* _AIM OF THE EXERCISE_:
I need every line of the material below that includes the string "navigation".

_ _ _ _ _

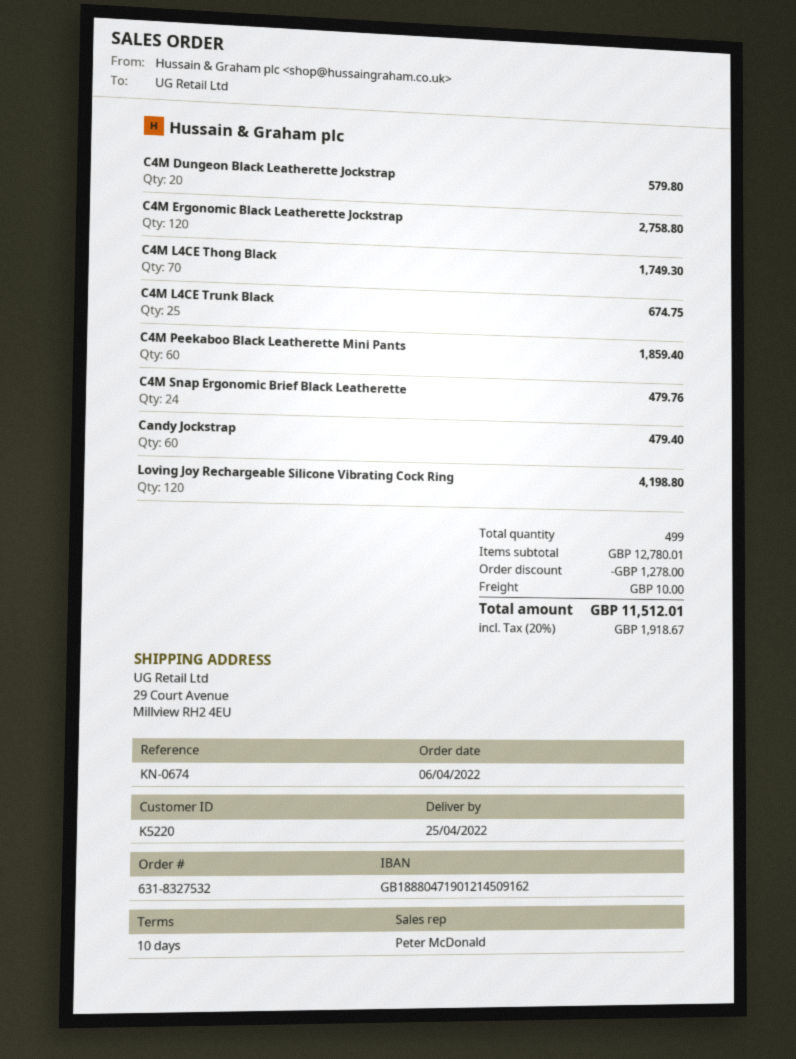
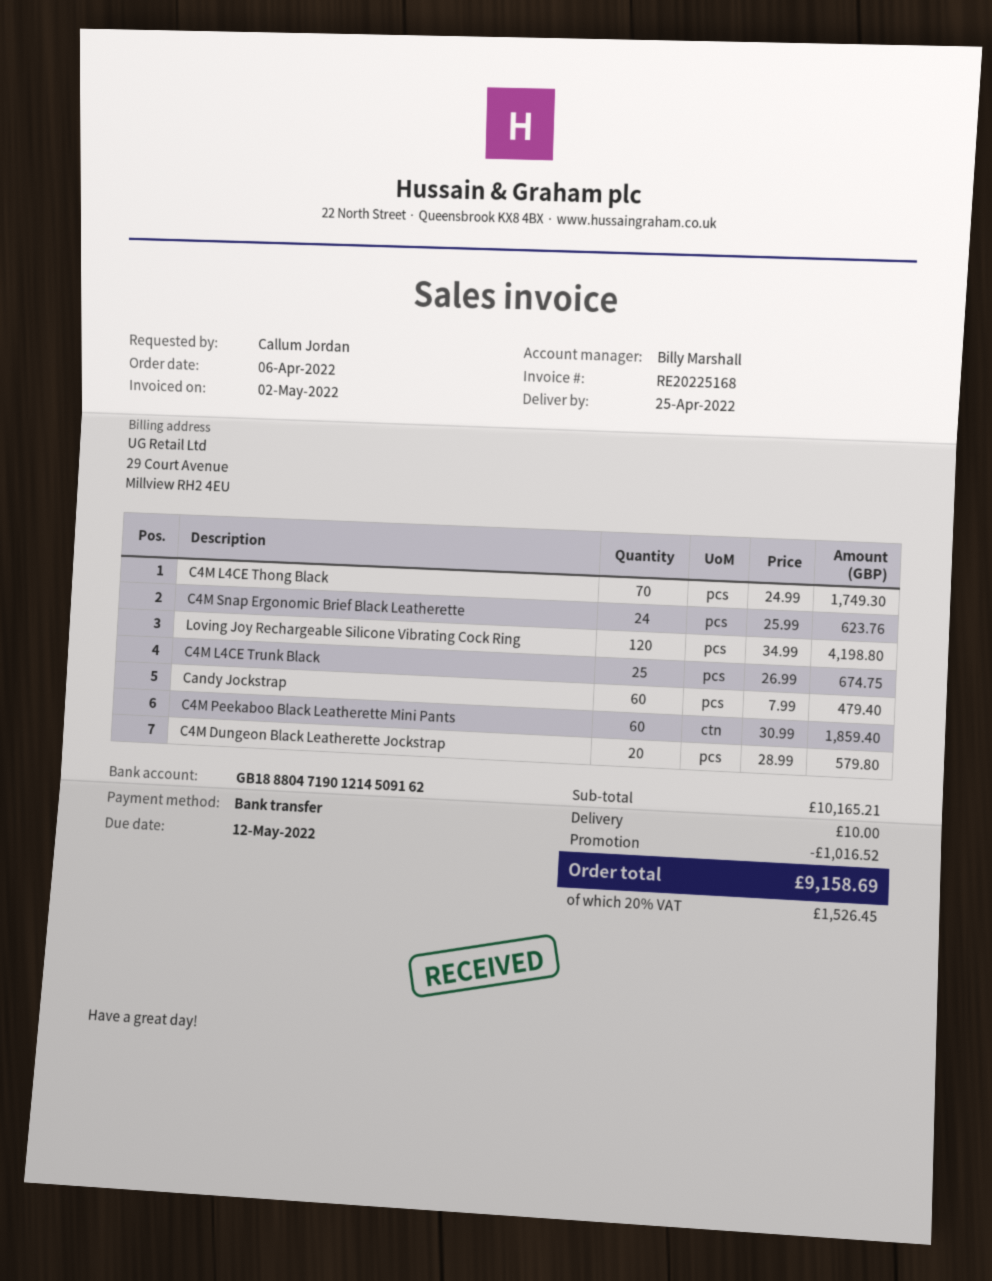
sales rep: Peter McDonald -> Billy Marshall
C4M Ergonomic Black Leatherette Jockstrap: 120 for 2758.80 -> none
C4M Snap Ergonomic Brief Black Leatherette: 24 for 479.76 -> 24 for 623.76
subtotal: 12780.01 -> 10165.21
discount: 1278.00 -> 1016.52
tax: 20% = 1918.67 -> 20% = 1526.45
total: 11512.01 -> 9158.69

_ _ _ _ _

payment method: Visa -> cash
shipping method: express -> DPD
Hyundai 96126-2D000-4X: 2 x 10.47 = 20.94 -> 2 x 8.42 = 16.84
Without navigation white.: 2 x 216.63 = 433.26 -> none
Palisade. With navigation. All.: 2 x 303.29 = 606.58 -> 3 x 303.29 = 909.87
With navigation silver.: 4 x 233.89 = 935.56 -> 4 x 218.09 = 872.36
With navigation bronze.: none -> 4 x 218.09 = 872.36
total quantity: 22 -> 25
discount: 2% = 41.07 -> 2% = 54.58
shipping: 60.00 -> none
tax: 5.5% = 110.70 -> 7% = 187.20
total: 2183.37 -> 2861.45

_ _ _ _ _

* _WRITTEN SOLUTION_:
Without navigation white.: 2 x 216.63 = 433.26 -> none
Palisade. With navigation. All.: 2 x 303.29 = 606.58 -> 3 x 303.29 = 909.87
With navigation silver.: 4 x 233.89 = 935.56 -> 4 x 218.09 = 872.36
With navigation bronze.: none -> 4 x 218.09 = 872.36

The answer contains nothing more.